WFLL1 seems to basically say: "here's this axis of differential progress (arising from a limitation of DL), and here are some examples of ways things can go wrong as a result". But for any other limitation we list, I'd suspect we can also list examples such as "if DL is really capable in general but really bad at causal modeling, here's a thing that can go wrong."
At least to me, the ease-of-measurement bullet point does not seem to pop out as a very natural category: if interpreted broadly, it does not capture everything that seems plausibly important, and if interpreted narrowly, it does not seem narrow enough to focus our attention on any one interesting failure mode.
I'm pretty sure WFLL1 only applies in the case where AI is "responsible for" some very large fraction of the economy (I imagine >90%), for which we don't really have much of a historical precedent.
When I imagine WFLL1 that doesn't turn into WFLL2, I usually imagine a world in which all existing humans lead great lives, but don't have much control over the future. On a moment-to-moment basis, that world is better than the current world, but we don't get to influence the future and make use of the cosmic endowment, and so from a total view we have lost >99% of the potential value of the future. Such a world can still include love, honor and justice among the humans who are still around.

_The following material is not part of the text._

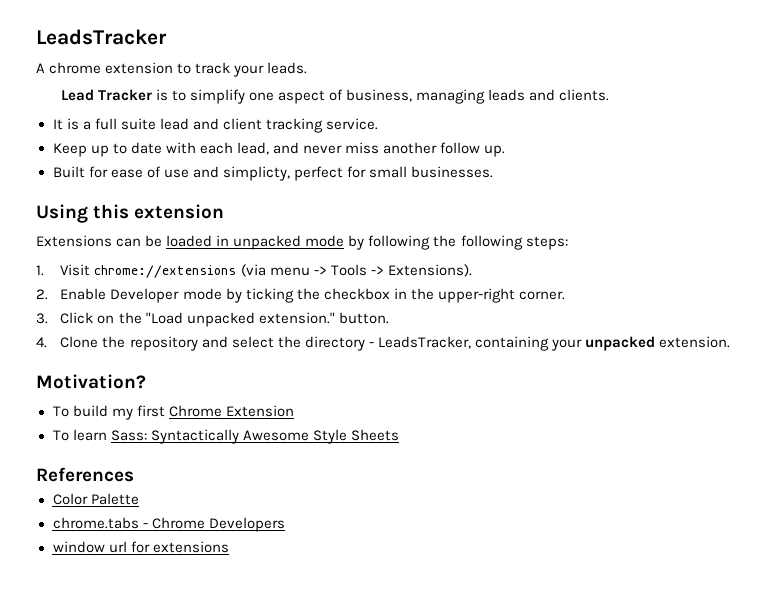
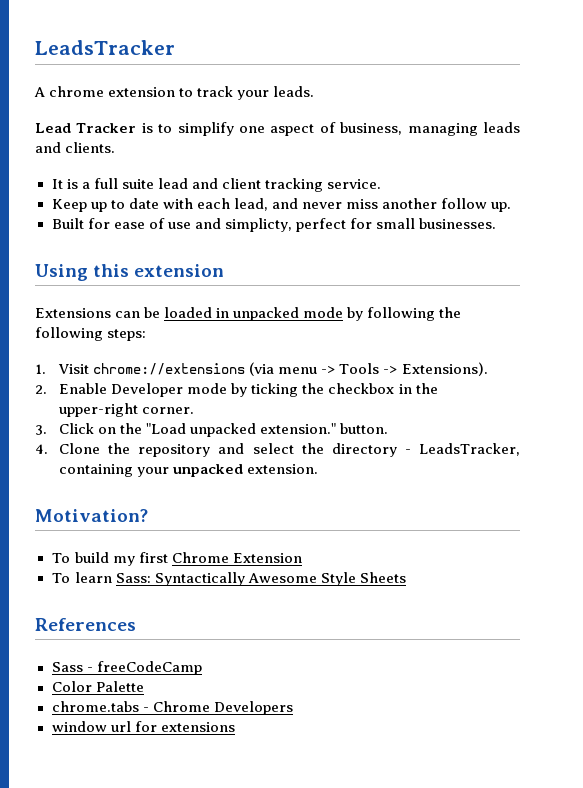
(134, 474) none -> [51,661,202,675] // Sass - freeCodeCamp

On the other hand, the last time I mentioned this among ~6 people, all at least interested in AI safety, not a single other person shared this impression, but still found WFLL1 convincing as an example of a world that was moment-to-moment worse than the current world, but still not WFLL2.
AI has a very minor economic impact right now, but even so, I'd argue that the concerns over fairness and bias in AI are evidence of WFLL1, since we can't measure the "fairness" of a classifier.

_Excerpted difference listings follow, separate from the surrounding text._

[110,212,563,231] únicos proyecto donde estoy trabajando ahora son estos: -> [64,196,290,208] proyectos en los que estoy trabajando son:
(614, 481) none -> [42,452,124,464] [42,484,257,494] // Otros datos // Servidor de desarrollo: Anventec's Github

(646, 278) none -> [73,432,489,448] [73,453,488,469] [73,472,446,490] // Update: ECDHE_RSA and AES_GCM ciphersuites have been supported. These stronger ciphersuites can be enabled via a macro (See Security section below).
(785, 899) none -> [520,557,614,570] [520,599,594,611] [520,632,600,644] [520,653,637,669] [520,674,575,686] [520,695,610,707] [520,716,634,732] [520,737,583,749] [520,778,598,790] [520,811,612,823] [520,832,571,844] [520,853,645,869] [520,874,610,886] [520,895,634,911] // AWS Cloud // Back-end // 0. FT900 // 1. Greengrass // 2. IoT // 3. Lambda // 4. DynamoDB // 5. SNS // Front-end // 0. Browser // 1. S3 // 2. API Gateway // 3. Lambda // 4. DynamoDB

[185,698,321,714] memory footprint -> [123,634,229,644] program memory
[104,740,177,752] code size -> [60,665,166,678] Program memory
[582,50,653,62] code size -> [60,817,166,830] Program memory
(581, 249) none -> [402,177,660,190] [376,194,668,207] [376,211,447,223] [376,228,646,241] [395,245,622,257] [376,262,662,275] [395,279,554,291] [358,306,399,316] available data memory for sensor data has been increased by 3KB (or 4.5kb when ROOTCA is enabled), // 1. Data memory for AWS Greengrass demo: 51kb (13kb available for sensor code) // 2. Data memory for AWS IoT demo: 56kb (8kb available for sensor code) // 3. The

Mostly that for all the other axes you name, I expect deep learning to eventually become capable of doing those axes. To be fair, I also think that deep learning models will be able to do what we mean rather than what we measure, but that seems like the one most likely to fail. (I do find the dataset axis somewhat convincing, but even there I expect self-supervised learning to make that axis less important.)
I was uncertain about this, but it seems this is at least what Paul intended. From here, about WFLL1:
Suppose it was easy to create automated companies, and skim a bit off the top. AI algorithms are just better at buisness than any startup founder. Soon some people create these algorithms, give them a few quid in seed capitat and leave them to trade and accumulate money. The algorithms rapidly increase their wealth, and soon own much of the world economy. Humans are removed when the AIs have the power to do so at a profit. This ends in several superintelligences tiling the universe with economium together.
For this to happen, we need
1) Doubling time of fooming AI months to years, to allow many AI's to be in the running.
2) Its fairly easy to set an AI to maximize money.
3) The people that care about complex human values can't effectively make an AI to do that.
4) Any attempts to stamp out all fledgling AIs before they get powerful fails. Helped by anonymous cloud computing.
I don't really buy 1) , but it is fairly plausible, I'm not convinced of 2) either, although it might not be hard to build a mesa optimiser that cares about something sufficiently correlated with money, that humans are beyond caring before any serious deviation from money optimization happens.
If 2) were false, and people who tried to make AI's all got paperclip maximisers, the long run result is just a world filled with paperclips not banknotes. (Although this would make coordinating to destroy the AI's a little easier?) The paperclip maximisers would still try to gain economic influence until they could snap nanotech fingers.